Les animateurs du pilier ont visité des activités génératrices de revenus (AGR) initiées par les ayants droits. 11 AGR et 3 points de vente ont été visités dans le cadre de suivi et de conseils en gestion. Il s’agit de 11 AGR à Kamituga, 4 AGR dans la plaine de Ruzizi, et trois points de vente dans la ville de Bukavu. Il a été constaté que les AGR des femmes évoluent bien, et que les notions de business plan doivent être renforcées dans les missions de supervision.

  1. Suivi des activités de production agricole.

50 hectares de cultures de maïs dans la plaine de la RUZIZI en faveur des bénéficiaires ont été suivis par des animateurs. Le constat est que les cultures sont en phase pré récolte et nous pouvons procéder à la récolte proprement dite au mois de février 2020.

Dans l’axe A Katana, les bénéficiaires ont déjà récolté et se préparent pour la saison B pour la culture des haricots.

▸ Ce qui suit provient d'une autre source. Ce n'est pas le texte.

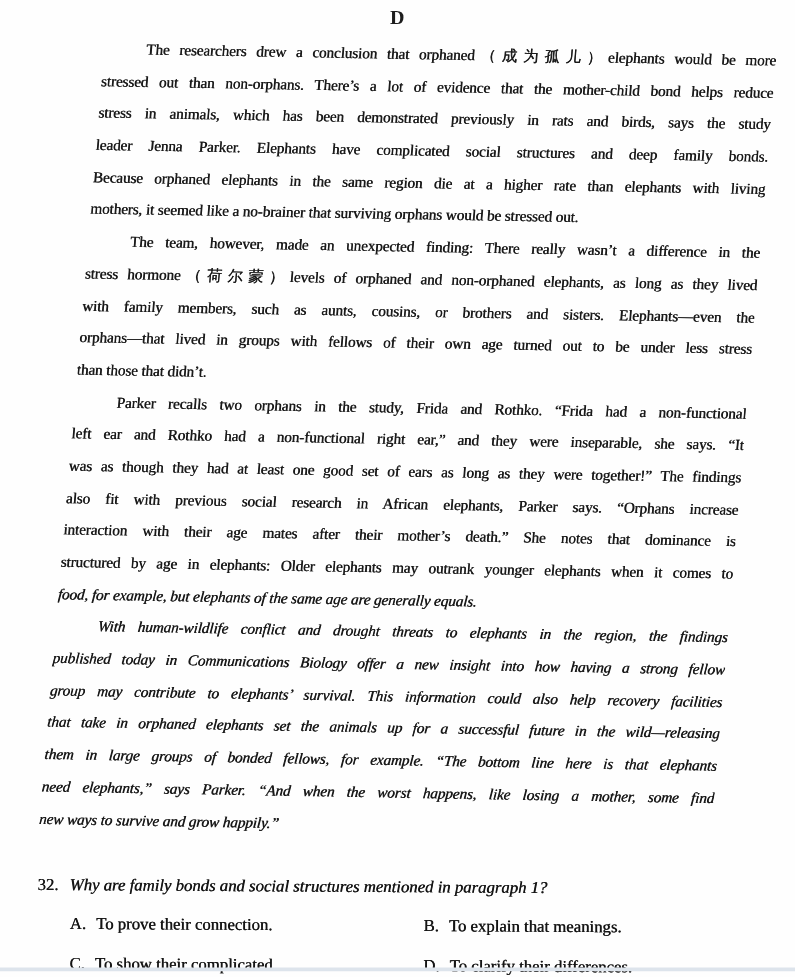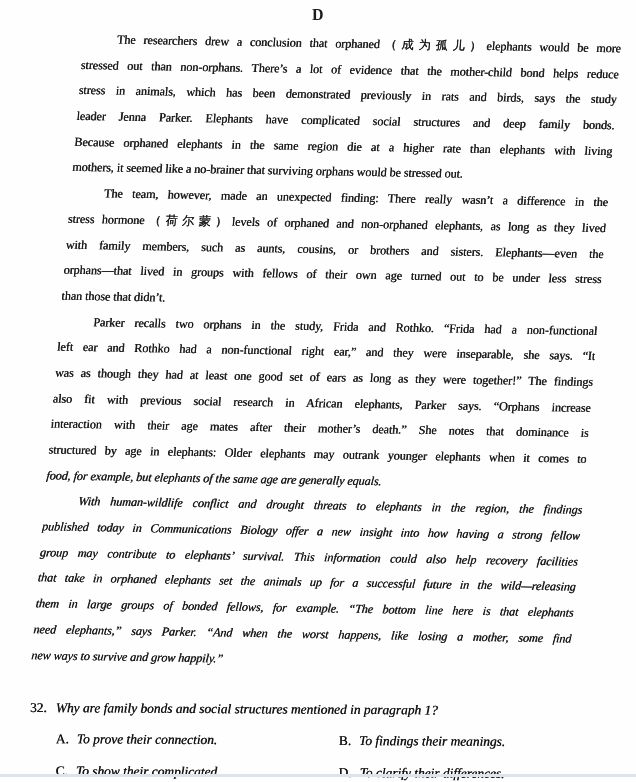--- a/index.html
+++ b/index.html
@@ -72,7 +72,7 @@
   }
   .opt { line-height: 20px; white-space: nowrap; }
   .opt-label { font-style: normal; margin-right: 8px; }
-  .opt-text  { font-style: italic; }
+  .opt-text  { }
   .bottom-strip {
     position: absolute;
     left: 0;

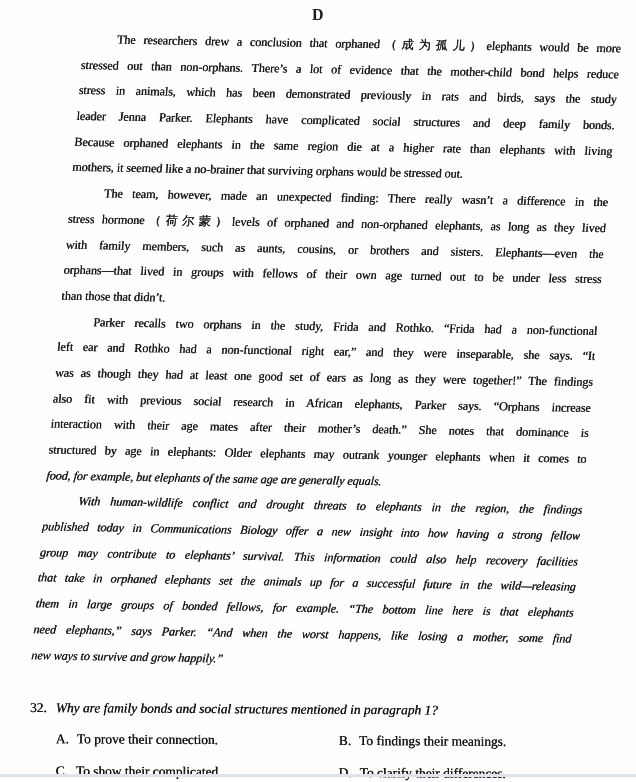--- a/index.html
+++ b/index.html
@@ -122,7 +122,7 @@
     </div>
     <div class="options" id="options">
         <div class="opt"><span class="opt-label">A.</span><span class="opt-text">To prove their connection.</span></div>
-        <div class="opt"><span class="opt-label">B.</span><span class="opt-text">To findings their meanings.</span></div>
+        <div class="opt"><span class="opt-label">B.</span><span class="opt-text">To explain that meanings.</span></div>
         <div class="opt"><span class="opt-label">C.</span><span class="opt-text">To show their complicated.</span></div>
         <div class="opt"><span class="opt-label">D.</span><span class="opt-text">To clarify their differences.</span></div>
       </div>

Le « champ Ecole de démonstration » de Kakondo est en plein aménagement pour la saison B après la récolte du saison A. les semences en provenance de « champs école » sont en phase de triage.

Sur l’axe Kaziba, avec la culture maraichère, les équipes sont en phase de sarclage dans la partie de la carotte pure. On a procédé au démariage et garnissage des vides de la carotte et au deuxième sarclage de la partie oignon après son repiquage.

 

Ils ont procédé à l’aménagement du nouveau germoir d’oignon ; et d’aubergine.

Il y a eu le mesurage et piquetage de la partie qui va recevoir des aubergines venant de la pépinière et repiquage d’aubergine de la pépinière vers le champ sur un écartement de 1m entre les lignes et 70 cm entre les plants sur la même ligne.

Notons qu’à toutes les étapes les bénéficiaires ont été formés sur les techniques de mesurage, de piquetage, les pépinières, la préparation du champ avant la réception des plants etc. Cette formation se fait dans le « champ Ecole » avant de suivre la mise en œuvre de la formation dans les champs respectifs des bénéficiaires.

  1. PROTECTION DE L’ENFANCE

Dans le pilier réinsertion socio-économique, les enfants constituent une sensibilité.  C’est dans ce cadre que plusieurs activités sont organisées en leur faveur.

Espace protégé pour les enfants : cette semaine, nous avons encadré 110 enfants dans différents jeux dans un espace protégé appelé communément « Aire de jeux ».

Scolarisation des enfants à l’école : cette activité est organisée différemment pour les enfants qui ont dépassé l’âge de scolarisation. Il s’agit des enfants récupérés dans les carrés miniers et réorientés à l’école. Nous organisons des centres de récupération scolaire. Pour cette semaine, deux visites de suivi ont été organisées dans les centres de récupération scolaires (CRS). Ces visites nous ont conduits à organiser une réunion pédagogique avec les enseignants et les directeurs.

Nous nous sommes entretenus avec les élèves sur la ponctualité. Nous avons participé à l’élection du comité des parents à Kamituga.

Nos animateurs sur terrain ont fait passer une émission sur l’encadrement des enfants après l’école dans des séances d’études par les parents.

Les élèves qui sont à l’école secondaire venant des CRS ont été visités par nos animateurs à Kamituga pour un réconfort social avant le début des examens.

Au niveau de la coordination, nous avons travaillé sur les outils de collecte d’informations du pilier et les différents rapports annuels 2019.